→ Problem to work on:
All lines in the data below carrying the string "green" are to be located and copied.

[Records contained in a dataset]
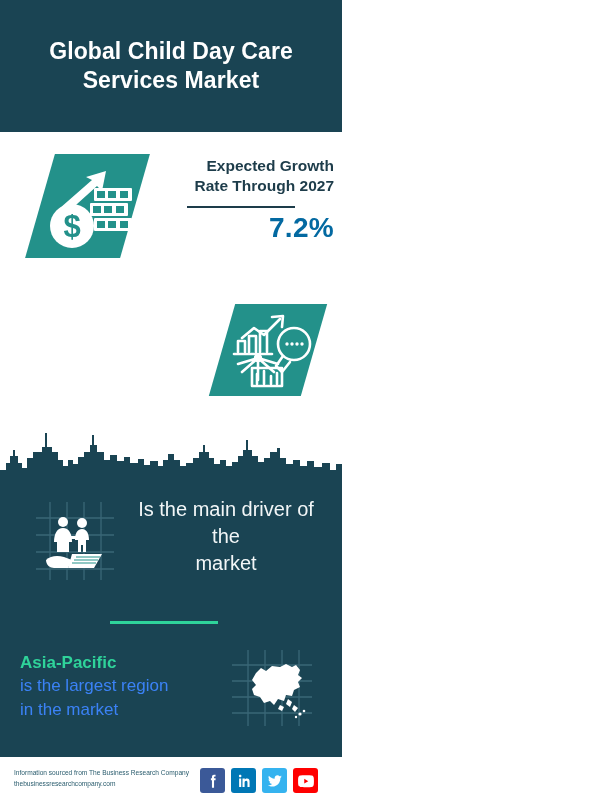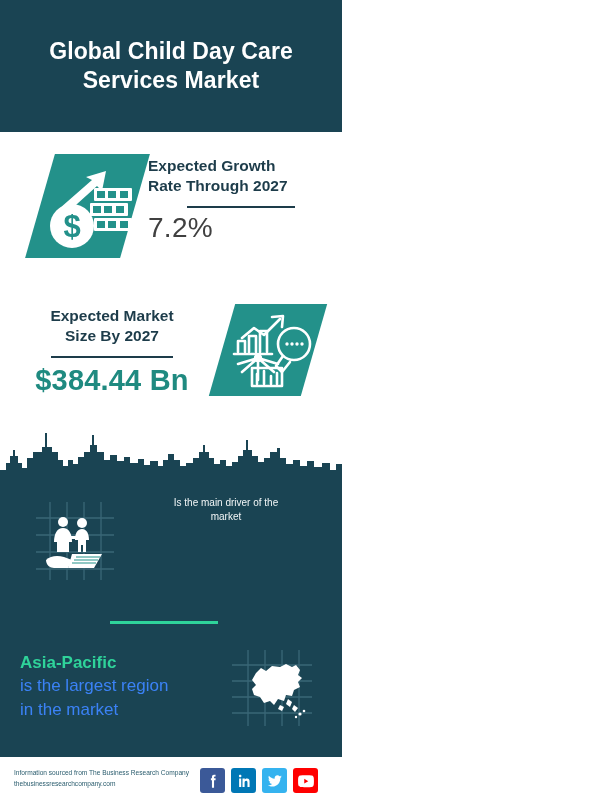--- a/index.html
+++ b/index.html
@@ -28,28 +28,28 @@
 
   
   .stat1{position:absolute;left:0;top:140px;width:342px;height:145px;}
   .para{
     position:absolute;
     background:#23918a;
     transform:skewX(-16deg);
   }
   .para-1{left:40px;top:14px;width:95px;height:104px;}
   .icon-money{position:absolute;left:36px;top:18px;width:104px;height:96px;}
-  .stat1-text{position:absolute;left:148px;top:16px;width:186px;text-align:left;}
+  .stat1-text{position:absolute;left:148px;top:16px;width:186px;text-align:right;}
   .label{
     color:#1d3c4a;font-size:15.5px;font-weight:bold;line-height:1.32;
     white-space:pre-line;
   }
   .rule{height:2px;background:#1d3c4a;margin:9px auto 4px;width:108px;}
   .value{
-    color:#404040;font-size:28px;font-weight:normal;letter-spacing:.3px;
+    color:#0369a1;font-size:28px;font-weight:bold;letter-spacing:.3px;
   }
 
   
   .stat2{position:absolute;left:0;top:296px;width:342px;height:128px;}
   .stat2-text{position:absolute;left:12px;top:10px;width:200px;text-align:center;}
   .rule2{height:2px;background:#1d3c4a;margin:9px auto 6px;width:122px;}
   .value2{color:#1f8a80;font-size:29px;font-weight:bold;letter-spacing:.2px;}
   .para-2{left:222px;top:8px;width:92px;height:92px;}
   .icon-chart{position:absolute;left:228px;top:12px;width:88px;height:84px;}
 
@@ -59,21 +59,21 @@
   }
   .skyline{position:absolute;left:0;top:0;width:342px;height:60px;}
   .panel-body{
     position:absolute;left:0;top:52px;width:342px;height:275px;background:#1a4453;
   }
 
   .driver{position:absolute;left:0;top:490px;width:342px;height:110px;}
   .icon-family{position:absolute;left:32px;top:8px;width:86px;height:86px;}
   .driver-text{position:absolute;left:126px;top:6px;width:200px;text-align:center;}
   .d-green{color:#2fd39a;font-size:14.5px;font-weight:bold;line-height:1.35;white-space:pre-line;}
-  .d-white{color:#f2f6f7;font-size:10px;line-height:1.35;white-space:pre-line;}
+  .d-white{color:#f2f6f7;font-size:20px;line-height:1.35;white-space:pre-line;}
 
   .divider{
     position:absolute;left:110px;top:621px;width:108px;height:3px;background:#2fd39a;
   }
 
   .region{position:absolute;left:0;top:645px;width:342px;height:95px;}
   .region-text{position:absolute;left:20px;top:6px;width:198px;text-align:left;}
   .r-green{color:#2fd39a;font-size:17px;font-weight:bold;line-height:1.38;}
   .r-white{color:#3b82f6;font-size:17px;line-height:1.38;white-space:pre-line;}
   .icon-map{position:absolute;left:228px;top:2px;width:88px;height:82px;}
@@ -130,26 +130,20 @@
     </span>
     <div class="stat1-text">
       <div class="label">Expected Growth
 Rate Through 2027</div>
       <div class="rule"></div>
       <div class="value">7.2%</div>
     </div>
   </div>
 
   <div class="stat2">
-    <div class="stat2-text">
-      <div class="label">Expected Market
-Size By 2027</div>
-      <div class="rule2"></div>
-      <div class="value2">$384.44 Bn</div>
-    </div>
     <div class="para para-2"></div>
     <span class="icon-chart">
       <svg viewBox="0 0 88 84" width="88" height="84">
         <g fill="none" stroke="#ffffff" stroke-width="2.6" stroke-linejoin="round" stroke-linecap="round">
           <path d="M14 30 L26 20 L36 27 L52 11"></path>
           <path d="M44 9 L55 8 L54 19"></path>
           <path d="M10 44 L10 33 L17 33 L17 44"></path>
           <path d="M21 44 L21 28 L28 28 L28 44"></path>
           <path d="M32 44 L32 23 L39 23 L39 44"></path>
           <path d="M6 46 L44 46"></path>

→ Solution below:
   .d-green{color:#2fd39a;font-size:14.5px;font-weight:bold;line-height:1.35;white-space:pre-line;}
   .r-green{color:#2fd39a;font-size:17px;font-weight:bold;line-height:1.38;}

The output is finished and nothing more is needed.